穆夜池墨眉終于動了,很淡的一動又恢復如初,然后他抿了口紅酒。下一秒他挺起身軀。
“我想在她還沒有成為你紅紙黑字上的另一半時,我不會放棄,麻煩你幫我告訴陳小姐,我會讓保鏢在樓下等她吃飽送她回去。”

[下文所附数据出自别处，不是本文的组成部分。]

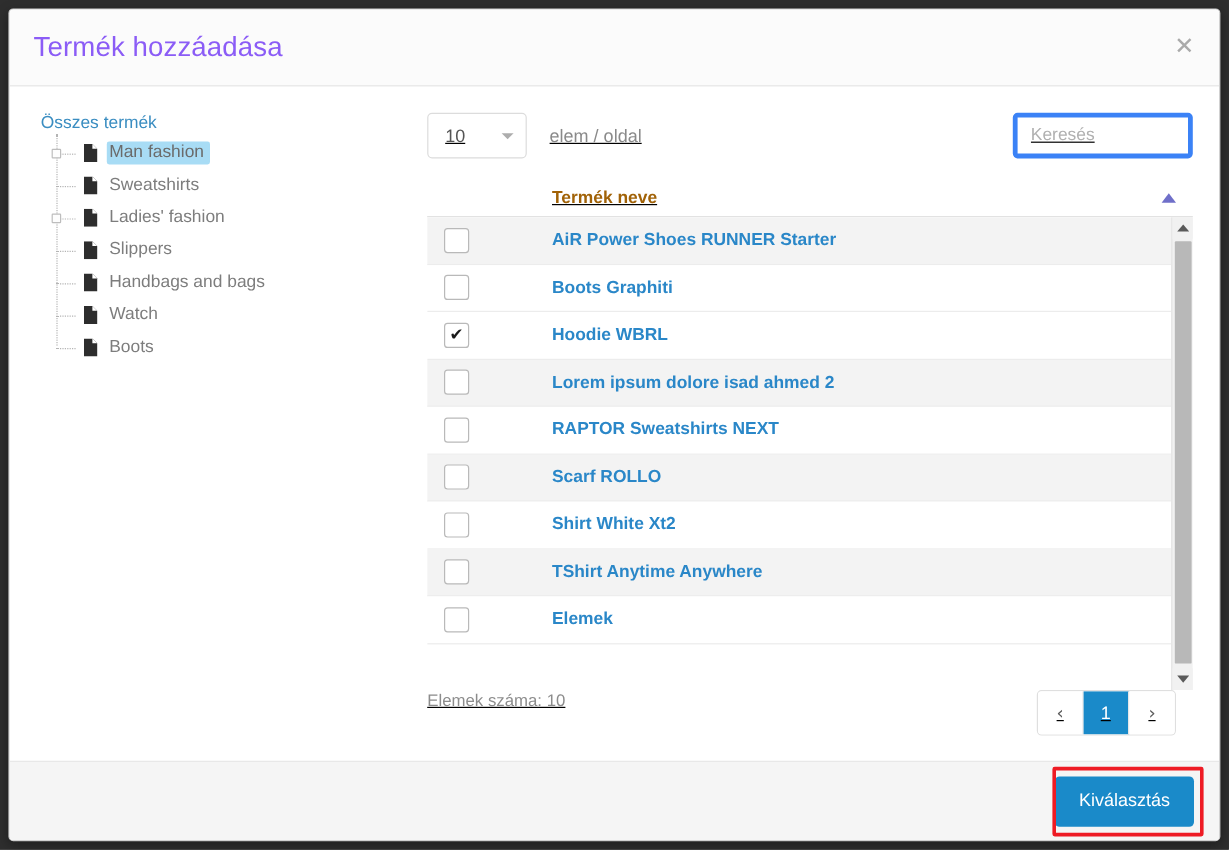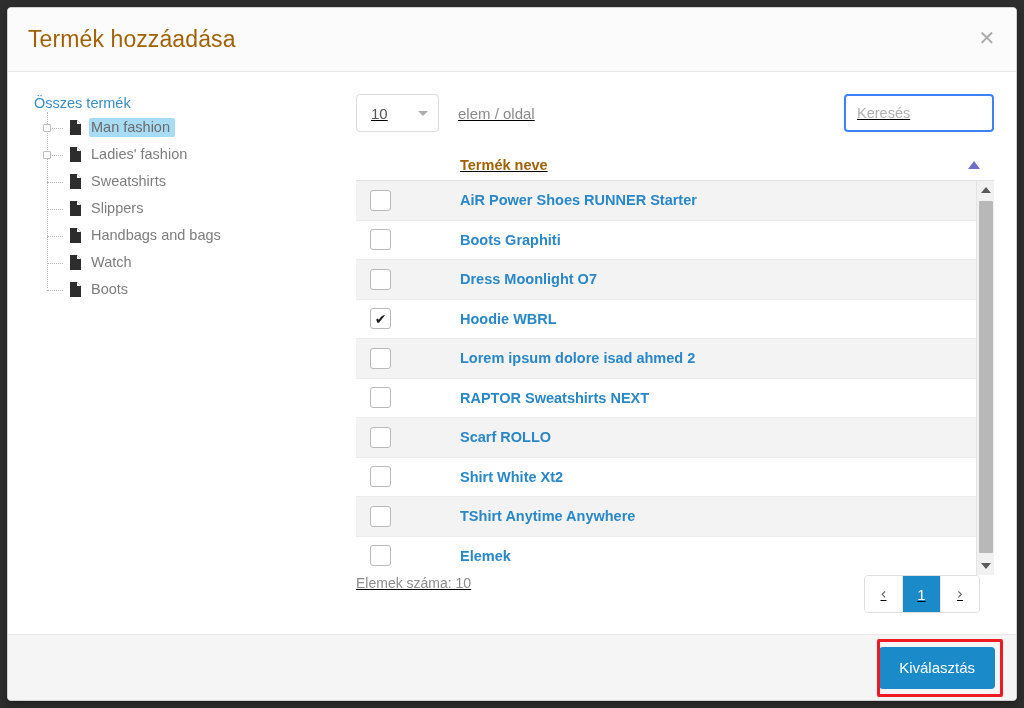"Termék hozzáadása" .modal-title { color: #a16207 -> #8b5cf6 }
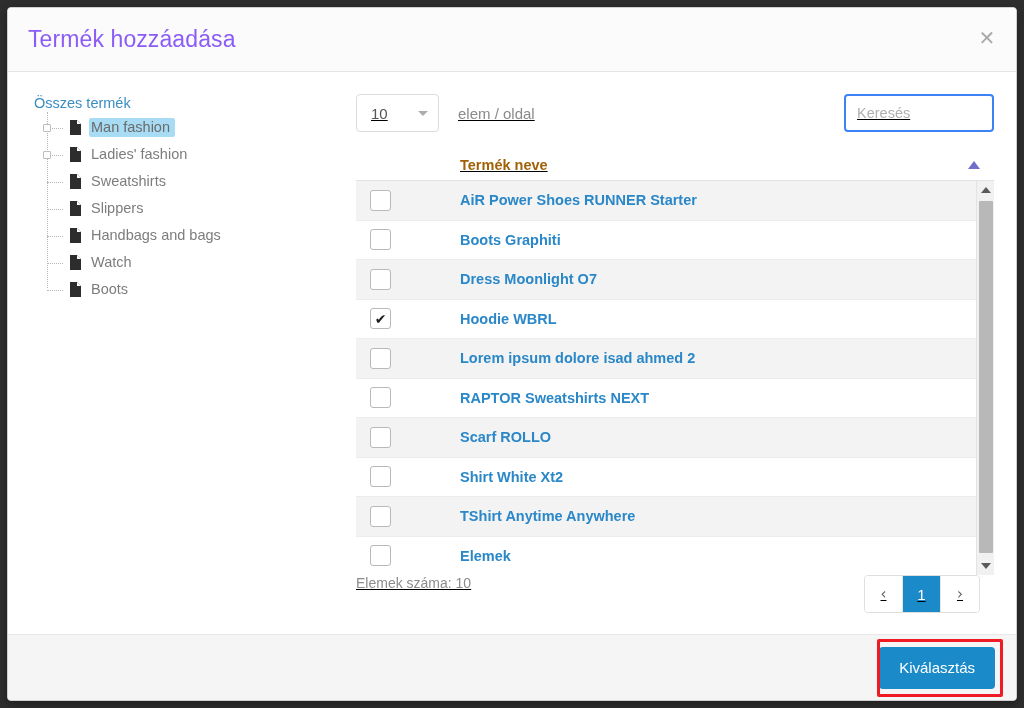"Keresés" .search-box { border: 2px solid #3b82f6 -> 4px solid #3b82f6 }
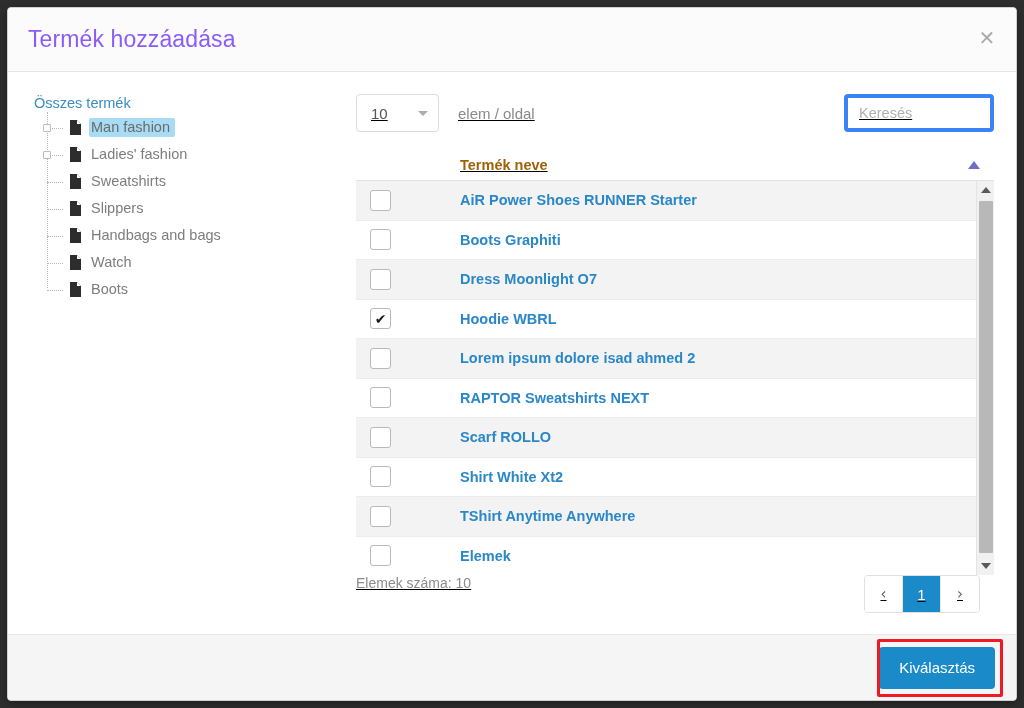"Ladies' fashion" div.tree-item { order: before "Sweatshirts" -> after "Sweatshirts" }
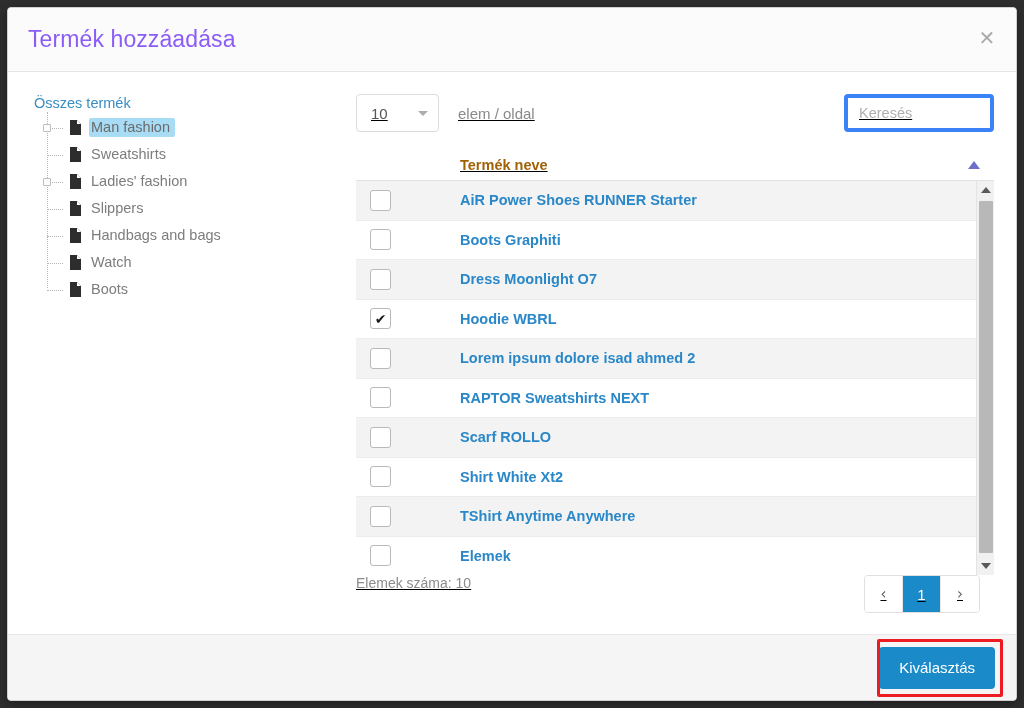"Dress Moonlight O7" div.grid-row { html: <div> <div> <div> </div> </div> <div>Dress Moonlight O7</div> </div> -> none }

陸北霆嘴角艱難的動了動,然后點后,目送穆夜池離去的高大背影,眼里一暗。
他一向最愛的三文魚酥在嘴里忽然變得異常的難吃,簡直讓他難于下咽。
滿桌子的菜,空蕩的位置,這感覺,讓他心里被什么東西狠狠剮過一道裂縫,在也彌補不回來了。
另一邊,在洗手間里的兩個女人。
如果用暗藏洶涌的話來形容兩個大男人,那就只能用原形畢露來形容他們了。
不算大的洗手間,那滿室的硝煙之氣可謂是十分充足。
兩個水龍頭,嘩啦的水正沖刷著,卻怎么也刷不掉鏡子里沈唯一怨恨的眼光。
“你這么瞪著眼不感到酸痛難忍嗎?唉!我臉上難道長著一種遭人嫉妒的東西?能讓高人一等,集千萬寵愛于一身的陳小姐這么看得起嗎?我想這這上帝他應該是個男孩。”